Jusque-là tout n'avait été que pressentiment, j'aimais une femme influençable, fluctuante, jamais arrêtée en elle-même, toujours extérieure à elle, femme pétrie d'échos, composée d'autres personnes, sylphide confectionnée d'ailleurs, avant tout des gestes et des attitudes de femmes proches d'elle, en amitié tout ou rien, elle se moule à l'amie, vit comme elle, adopte son discours, ses manières, ses tics, son habillement, son mode de vie, ses valeurs, Arriva et sa période rose, dans la maison: le mobilier, les revêtements aux murs, au sol, au plafond, les rideaux, les accessoires, sur elle: les tissus, le maquillage, les cheveux, tout devint rose comme chez son amie Pia, Arriva imita Pia dans ses moindres goûts, dans ses plus infimes inflexions de voix et de gestes, raffina tout ce qu'il y avait en elle, mouture Pia, se confondit à elle, au point de me l'offrir un jour en cadeau, comme si elle avait voulu mieux se donner à moi par l'intermédiaire de son amie, je n'aurais jamais dû accepter cette aventure, quel drame il en résulta, dans son don se cachait un aveu d'échec dans l'identification, j'avais l'air momentanément de préférer l'originale à sa copie, j'aurais dû comprendre et refuser.

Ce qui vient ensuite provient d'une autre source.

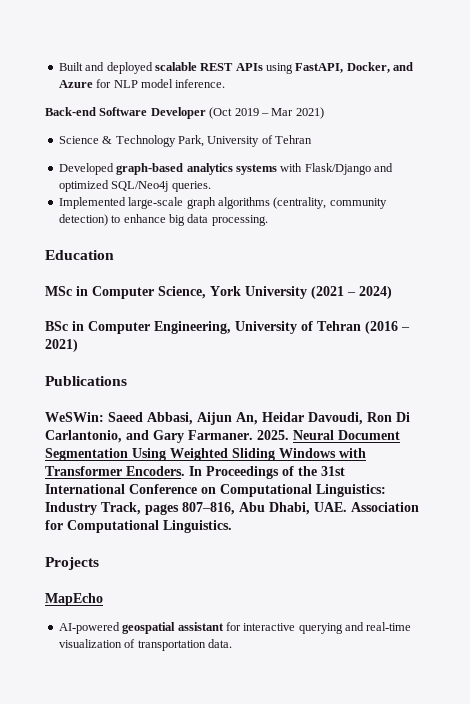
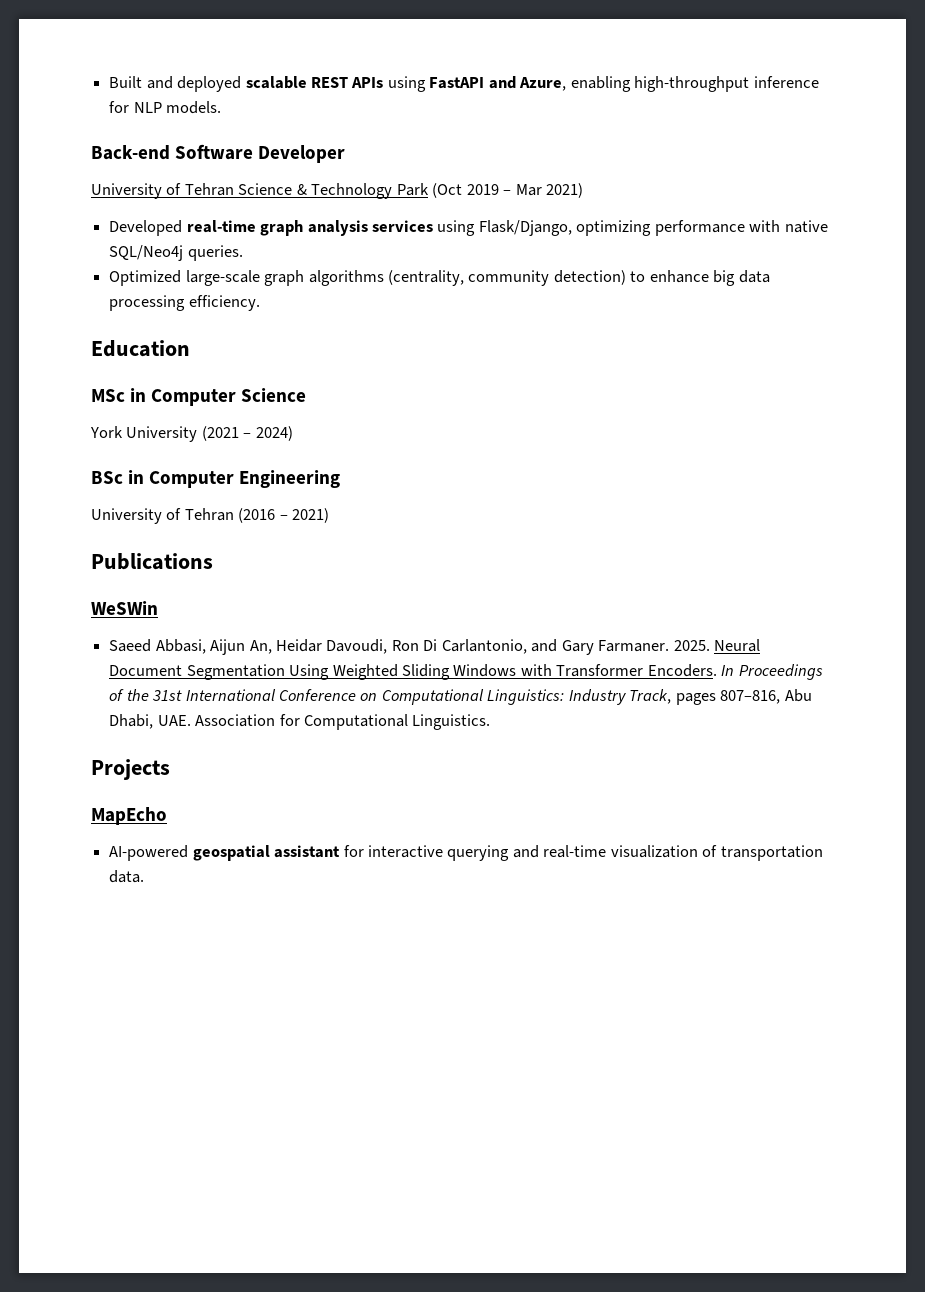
- Built and deployed scalable REST APIs using FastAPI, Docker, and Azure for NLP model inference.
- Back-end Software Developer (Oct 2019 – Mar 2021)
+ Built and deployed scalable REST APIs using FastAPI and Azure, enabling high-throughput inference for NLP models.
+ Back-end Software Developer
+ University of Tehran Science & Technology Park (Oct 2019 – Mar 2021)
- Science & Technology Park, University of Tehran
- Developed graph-based analytics systems with Flask/Django and optimized SQL/Neo4j queries.
+ Developed real-time graph analysis services using Flask/Django, optimizing performance with native SQL/Neo4j queries.
- Implemented large-scale graph algorithms (centrality, community detection) to enhance big data processing.
+ Optimized large-scale graph algorithms (centrality, community detection) to enhance big data processing efficiency.
- MSc in Computer Science, York University (2021 – 2024)
+ MSc in Computer Science
+ York University (2021 – 2024)
- BSc in Computer Engineering, University of Tehran (2016 – 2021)
+ BSc in Computer Engineering
+ University of Tehran (2016 – 2021)
- WeSWin: Saeed Abbasi, Aijun An, Heidar Davoudi, Ron Di Carlantonio, and Gary Farmaner.
+ WeSWin
+ Saeed Abbasi, Aijun An, Heidar Davoudi, Ron Di Carlantonio, and Gary Farmaner.

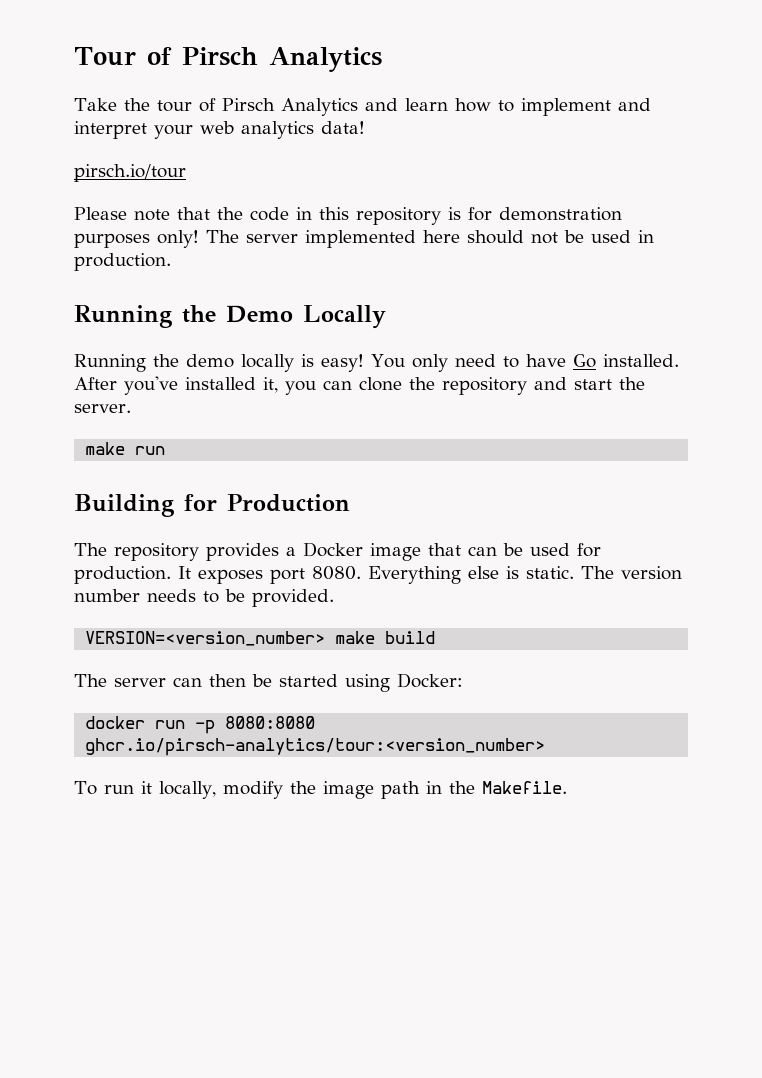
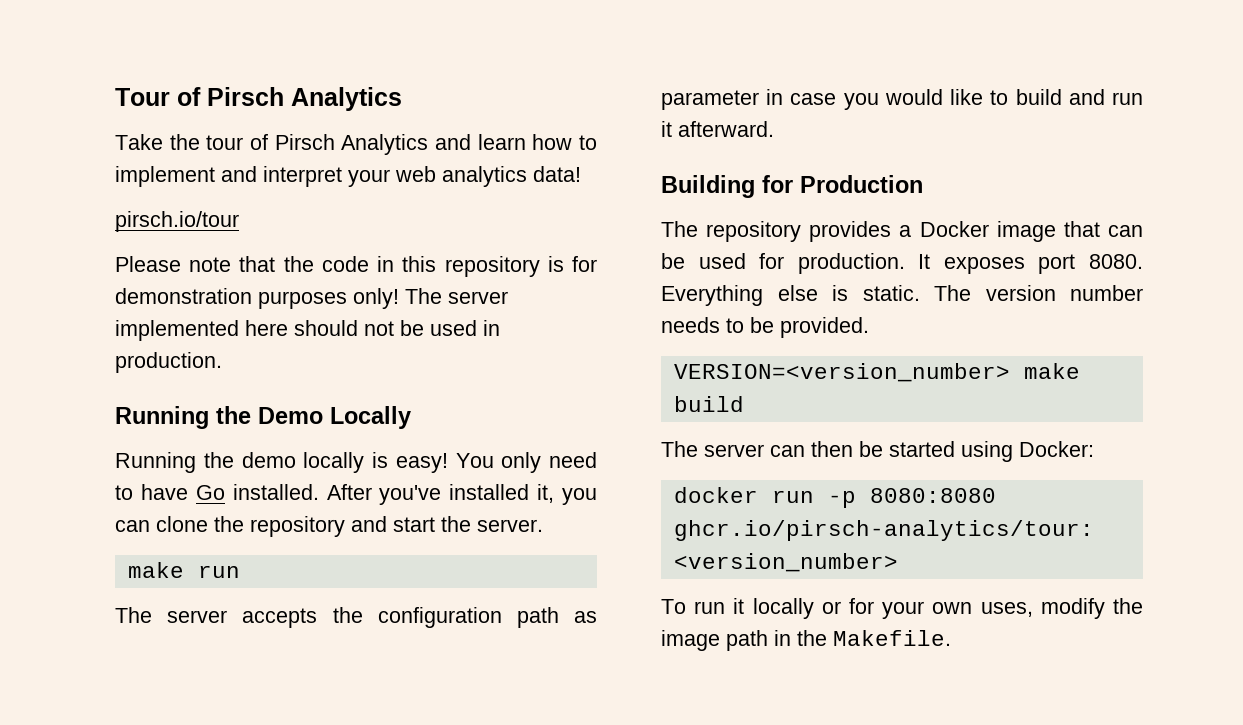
+ The server accepts the configuration path as parameter in case you would like to build and run it afterward.
- To run it locally, modify the image path in the Makefile.
+ To run it locally or for your own uses, modify the image path in the Makefile.

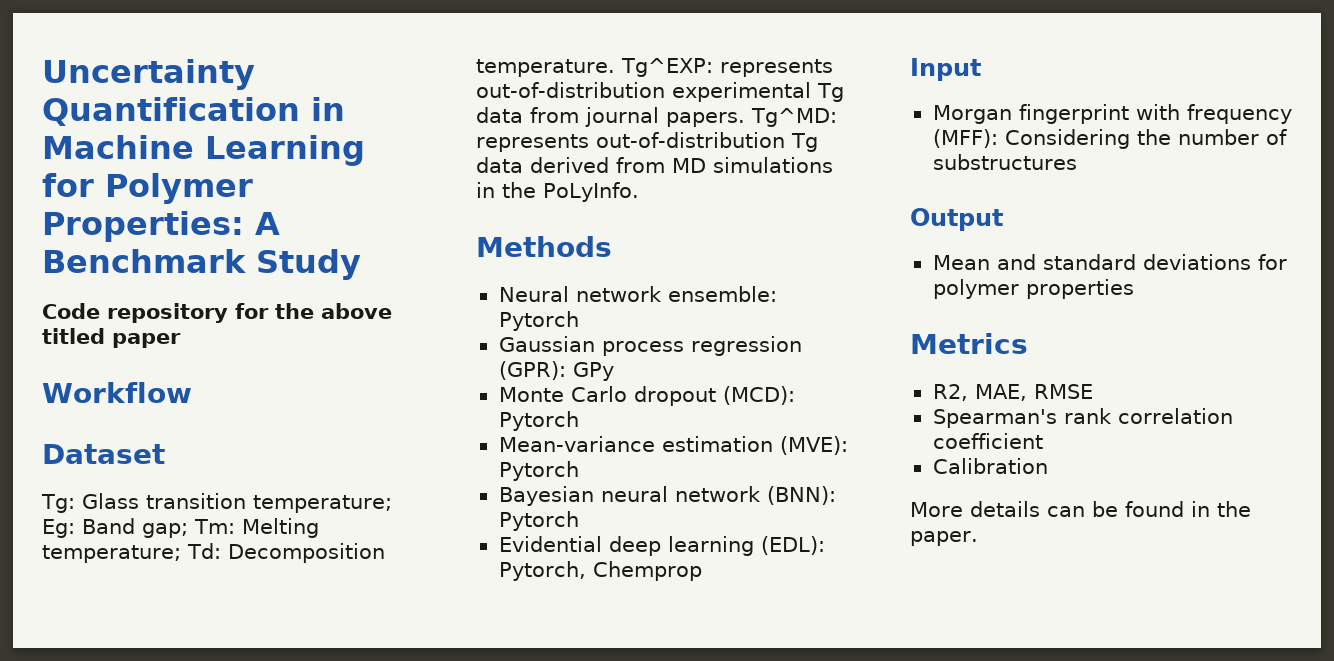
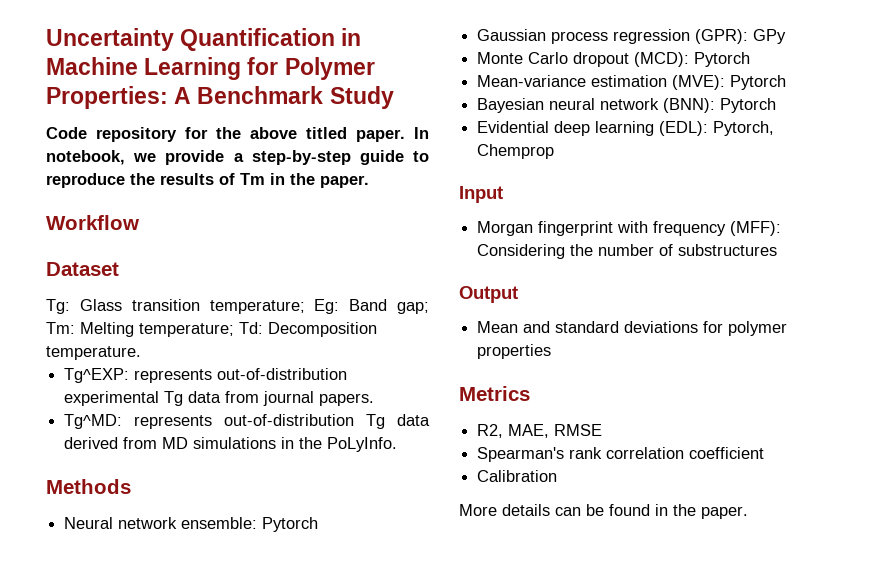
- Code repository for the above titled paper
+ Code repository for the above titled paper. In notebook, we provide a step-by-step guide to reproduce the results of Tm in the paper.
- Tg: Glass transition temperature; Eg: Band gap; Tm: Melting temperature; Td: Decomposition temperature. Tg^EXP: represents out-of-distribution experimental Tg data from journal papers. Tg^MD: represents out-of-distribution Tg data derived from MD simulations in the PoLyInfo.
+ Tg: Glass transition temperature; Eg: Band gap; Tm: Melting temperature; Td: Decomposition temperature.
+ Tg^EXP: represents out-of-distribution experimental Tg data from journal papers.
+ Tg^MD: represents out-of-distribution Tg data derived from MD simulations in the PoLyInfo.

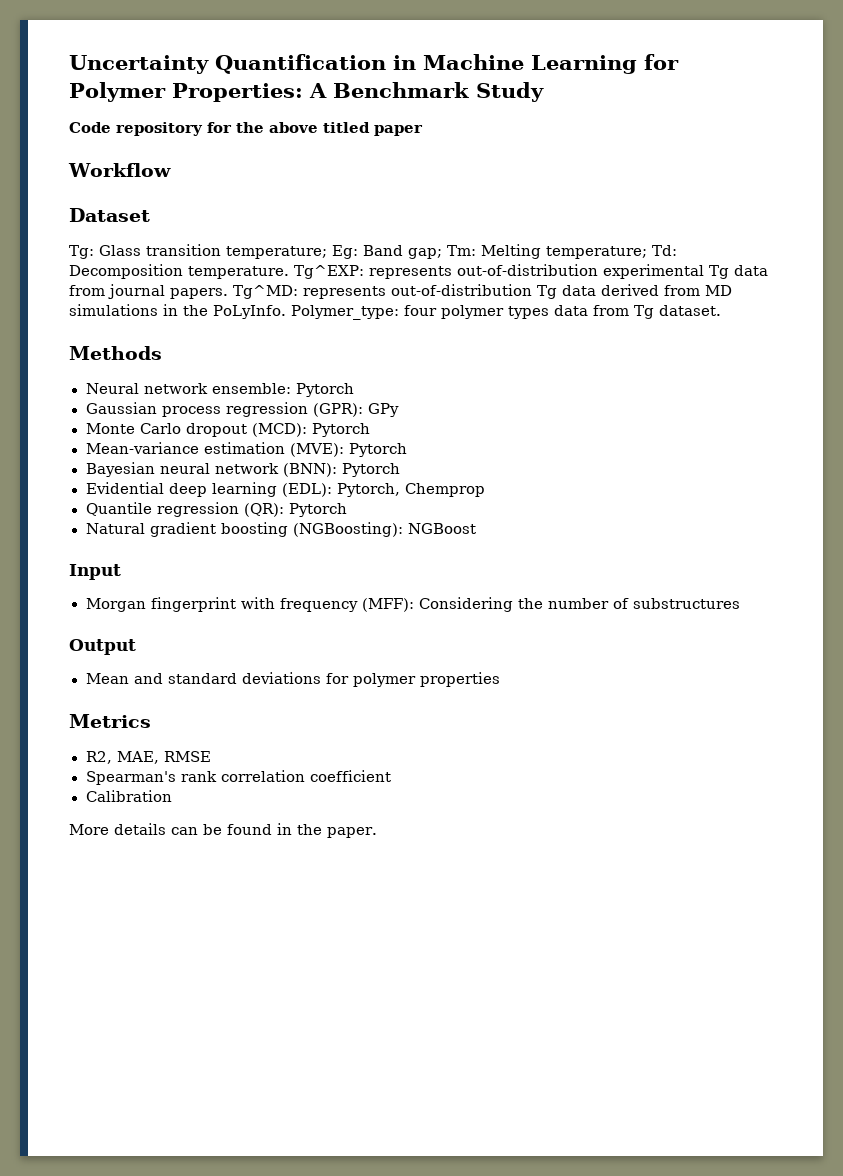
- Code repository for the above titled paper. In notebook, we provide a step-by-step guide to reproduce the results of Tm in the paper.
+ Code repository for the above titled paper
- Tg: Glass transition temperature; Eg: Band gap; Tm: Melting temperature; Td: Decomposition temperature.
- Tg^EXP: represents out-of-distribution experimental Tg data from journal papers.
- Tg^MD: represents out-of-distribution Tg data derived from MD simulations in the PoLyInfo.
+ Tg: Glass transition temperature; Eg: Band gap; Tm: Melting temperature; Td: Decomposition temperature. Tg^EXP: represents out-of-distribution experimental Tg data from journal papers. Tg^MD: represents out-of-distribution Tg data derived from MD simulations in the PoLyInfo. Polymer_type: four polymer types data from Tg dataset.
+ Quantile regression (QR): Pytorch
+ Natural gradient boosting (NGBoosting): NGBoost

Arriva et sa période crème, on progresse dans la dissolution du je, Arriva au sommet de la perte de soi, avec la rencontre de Yola, grande femme stricte à pantalons crème, Arriva se met à porter des pantalons et tout devient crème, dans la décoration, sur elle, autour d'elle, Arriva comme Yola, l'univers envahi par la crème Yola, Arriva troque ses cheveux raides et roses pour le bouclé blond, adopte les manières sèches de Yola, son parler rapide et robuste, endosse l'insolence et la vie de mensonge de Yola, quand le mimétisme atteint son comble, on les prend pour deux sœurs, on le leur fait remarquer souvent, elles en éprouvent de la fierté, parfaite complicité et conscience de se ressembler comme deux gouttes d'eau, au point qu'Arriva parvient à réorienter son cycle menstruel en le modelant sur celui de Yola, deux jours après Yola, toujours, c'est renversant, Arriva pousse même l'imitation jusqu'à copier la double vie compliquée de Yola, Yola trompe son mari avec des hommes beaucoup plus âgés qu'elle et, autant que possible, laids et ouvriers, résidu d'une fascination particulière pour le père dans son cas, Arriva lui emprunte sa structure de couple, s'entiche elle aussi d'un vieux singe boulanger, incitée par Yola, m'impose cet adultère de farine ou plutôt de famine, me demande de l'accepter, c'est important pour moi, je dois vivre cette relation tu comprends, et me la faire vivre ? Non, pourquoi pas un crémier tant qu'à y être ? atroce période de détresse intérieure, je ne la supporte plus ainsi, j'exige qu'elle choisisse entre la pâte du vieux singe et moi, entre la crème Yola et nous, je t'aime à la folie, je souffre, rien à faire, plus butée que jamais, il fallait substituer la radicalité d'une action à l'inertie de la patience, et lorsque je me verserai tout à l'heure mon dernier whisky d'explication avec elle, elle devrait toucher enfin à la peau de son identité et gagner sa paix finale, au moment où elle me verra rendre le souffle, par terre, crispé, les mains au ventre, délivré de moi et d'elle et de la farine, dans une ultime convulsion empoisonnée.